Le coaching gagnant de Hugo Broos

 

Une CAN ne se gagne pas aussi facilement qu’on le croit même si on a avec soit le beau jeu mais, il faut aussi et surtout du réalisme, de l’efficacité, du métier. Et les Lions indomptables, de même que les Pharaons ont confirmé qu’ils sont des compétiteurs nés qui pouvaient s’imposer à tout moment. Ils l’ont prouvé une fois de plus alors qu’ils n’étaient pas nombreux à les attendre à ce niveau de la compétition. Dans cette partie, les Pharaons ont réalisé une première période pratiquement parfaite en jouant plus haut que lors de leurs précédentes rencontres et cela leur a permis d’ouvrir la marque. C’est ainsi que les Lions indomptables avaient des difficultés à poser leur jeu à cause des erreurs de placements par moments en perdant en plus la bataille du milieu de terrain et ont dû céder à la 21e mn en encaissant un but du milieu de terrain Mohamed Elneny. Mais de retour des vestiaires, les Egyptiens ont reculé leur bloc équipe et sombré devant des Camerounais bien repositionnés et qui ont su mettre en avant leur impact physique où ils ont été finalement supérieurs avec un « fithing spirit » dont ils ont l’habitude lorsqu’il s’agit de relever ce genre de défis. Et le pressing camerounais a été plus haut au cours de la deuxième partie avec l’entrée à la place de Robert Ndip També à la 46e mn de l’attaquant Aboubakar Vincent d’ailleurs auteur d’un but sublime à la 88e mn qui a mis fin aux espoirs égyptiens.
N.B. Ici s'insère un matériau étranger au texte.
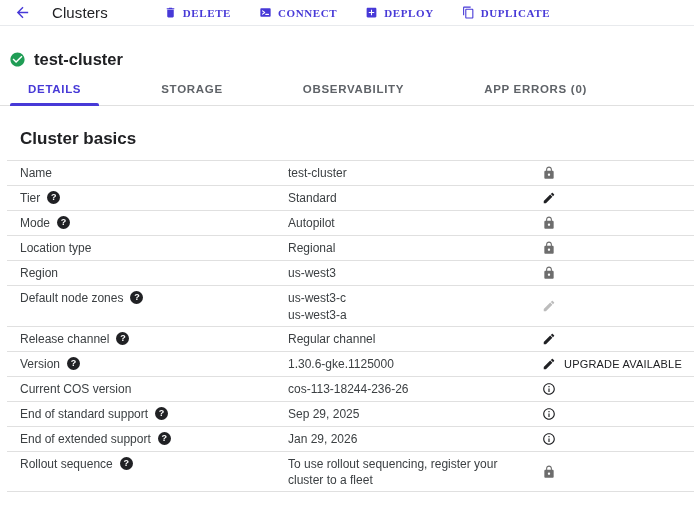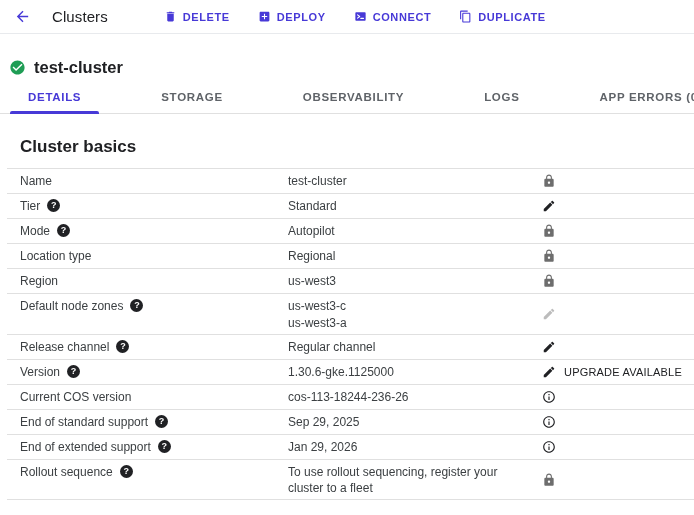--- a/index.html
+++ b/index.html
@@ -15,7 +15,7 @@
   body{font-family:"Liberation Sans",sans-serif;color:var(--text);}
 
   
-  .appbar{display:flex;align-items:center;height:34px;border-bottom:1px solid #e8eaed;padding-left:10px;}
+  .appbar{display:flex;align-items:center;height:26px;border-bottom:1px solid #e8eaed;padding-left:10px;}
   .back-btn{background:none;border:none;padding:0;margin:0;width:24px;height:24px;display:flex;align-items:center;justify-content:center;cursor:pointer;}
   .back-btn svg{width:17px;height:17px;fill:var(--accent);}
   .page-title{font-size:15px;font-weight:400;color:var(--text);margin:0 0 0 18px;letter-spacing:.1px;}

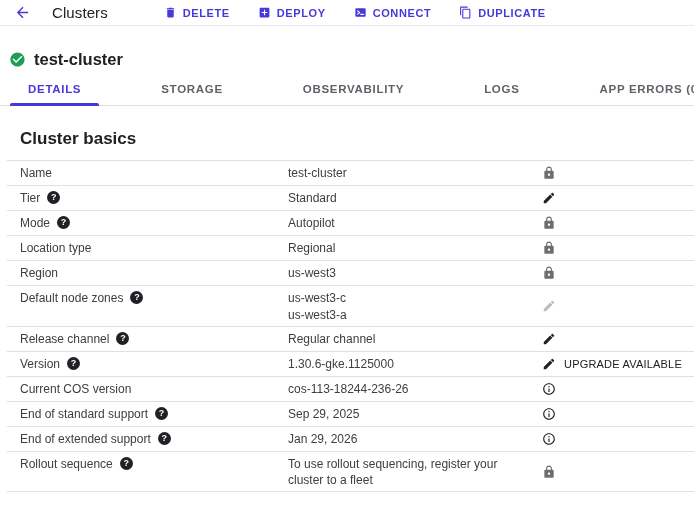--- a/index.html
+++ b/index.html
@@ -19,7 +19,7 @@
   .back-btn{background:none;border:none;padding:0;margin:0;width:24px;height:24px;display:flex;align-items:center;justify-content:center;cursor:pointer;}
   .back-btn svg{width:17px;height:17px;fill:var(--accent);}
   .page-title{font-size:15px;font-weight:400;color:var(--text);margin:0 0 0 18px;letter-spacing:.1px;}
-  .actions{display:flex;align-items:center;margin-left:48px;gap:12px;}
+  .actions{display:flex;align-items:center;margin-left:48px;gap:12px;font-family:Liberation Serif, serif;}
   .act-btn{display:flex;align-items:center;gap:6px;background:none;border:none;cursor:pointer;
            color:var(--accent);font-family:inherit;font-size:11px;font-weight:700;letter-spacing:.6px;padding:4px 8px;}
   .act-ic{width:13px;height:13px;fill:currentColor;flex:0 0 auto;}

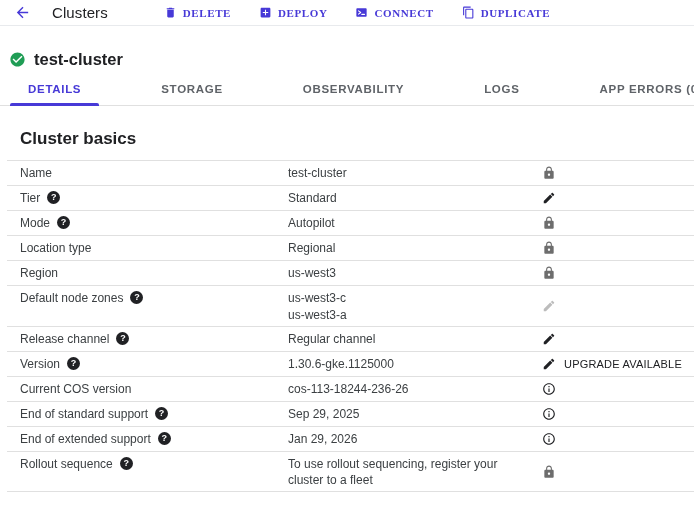--- a/index.html
+++ b/index.html
@@ -112,15 +112,15 @@
         </button>
         <button class="act-btn">
           <svg class="act-ic">
-            <use href="#i-deploy"></use>
-          </svg>
-          <span>DEPLOY</span>
+            <use href="#i-connect"></use>
+          </svg>
+          <span>CONNECT</span>
         </button>
         <button class="act-btn">
           <svg class="act-ic">
-            <use href="#i-connect"></use>
-          </svg>
-          <span>CONNECT</span>
+            <use href="#i-deploy"></use>
+          </svg>
+          <span>DEPLOY</span>
         </button>
         <button class="act-btn">
           <svg class="act-ic">

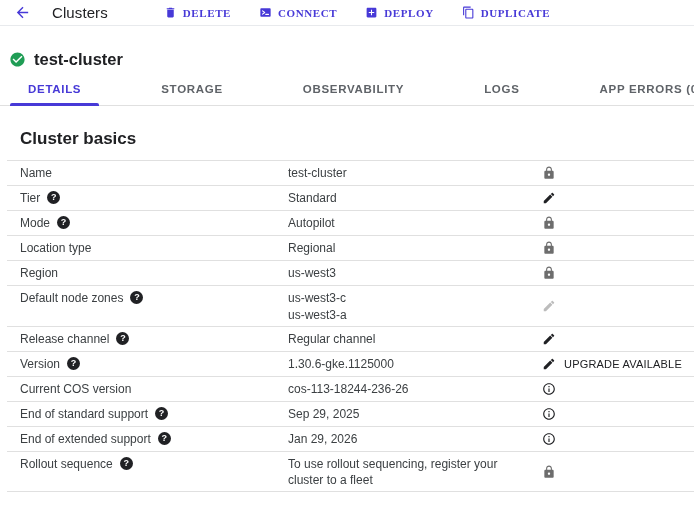--- a/index.html
+++ b/index.html
@@ -142,7 +142,6 @@
       <div class="tab active">DETAILS</div>
       <div class="tab">STORAGE</div>
       <div class="tab">OBSERVABILITY</div>
-      <div class="tab">LOGS</div>
       <div class="tab">APP ERRORS (0)</div>
     </nav>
En effet, au but égyptien, Nicolas Nkoulou, entré en lieu et place de Adolphe Teikeu blessé à la 31e mn, a répondu à la 58e mn sur un coup de tête avant le deuxième but signé Aboubakar Vincent. Un coaching gagnant du technicien belge des Lions indomptables, Hugo Broos. Ainsi, les Lions indomptables inscrivent pour la cinquième fois (1984, 1988, 2000, 2002 et 2017) leur nom en lettres d’or sur le socle du trophée de la CAN.

 

Antoine BATTIONO (Envoyé spécial)

 

 

 

Les entraîneurs s’expriment

 

Hugo Broos, sélectionneur national des Lions indomptables

 

« J’avais demandé de la patience »

 

« Lorsque je suis arrivé au Cameroun il y a à peu près une année, j’ai trouvé des joueurs au bout du rouleau dont certains n’étaient pas du tout motivé et ne venaient pas avec enthousiasme en équipe nationale. Ils jouaient parce que le coach leur demandait de jouer. C’est alors que j’ai introduit de jeunes joueurs et nous nous sommes mis au travail. Je pense que nous avons fait un bon travail et la récompense est là aujourd’hui même si je peux affirmer que nous ne constituons pas un groupe très futé tout en sachant que nous pouvons faire mieux. Ce n’est pas seulement une équipe de football mais vingt-trois amis, puisque ceux qui sont sur le banc ont la même motivation que les onze entrants car ce sont eux qui ont souvent fait la différence. Je travaille pour faire des résultats et suis très content d’avoir gagné la CAN. Par rapport à la presse camerounaise, j’avais demandé de la patience et nous nous sommes bien compris. En dehors de cela, j’accepte les critiques sur mes différents choix ».

 

Hector Cuper, sélectionneur national des Pharaons

 

« Le Cameroun mérite sa victoire »

 

« L’équipe du Cameroun a mérité sa victoire et je suis très déçu aujourd’hui d’avoir perdu une autre finale. Je suis beaucoup plus triste pour le peuple égyptien à qui j’aurais bien voulu donner de la joie et du bonheur. Mes joueurs ont tout donné et je sais combien ils en voulaient. Mais, il faut relever qu’ils ne se sont pas économisés pendant toute la partie en ayant en face d’eux un jeu très physique et n’ont pas pu tenir».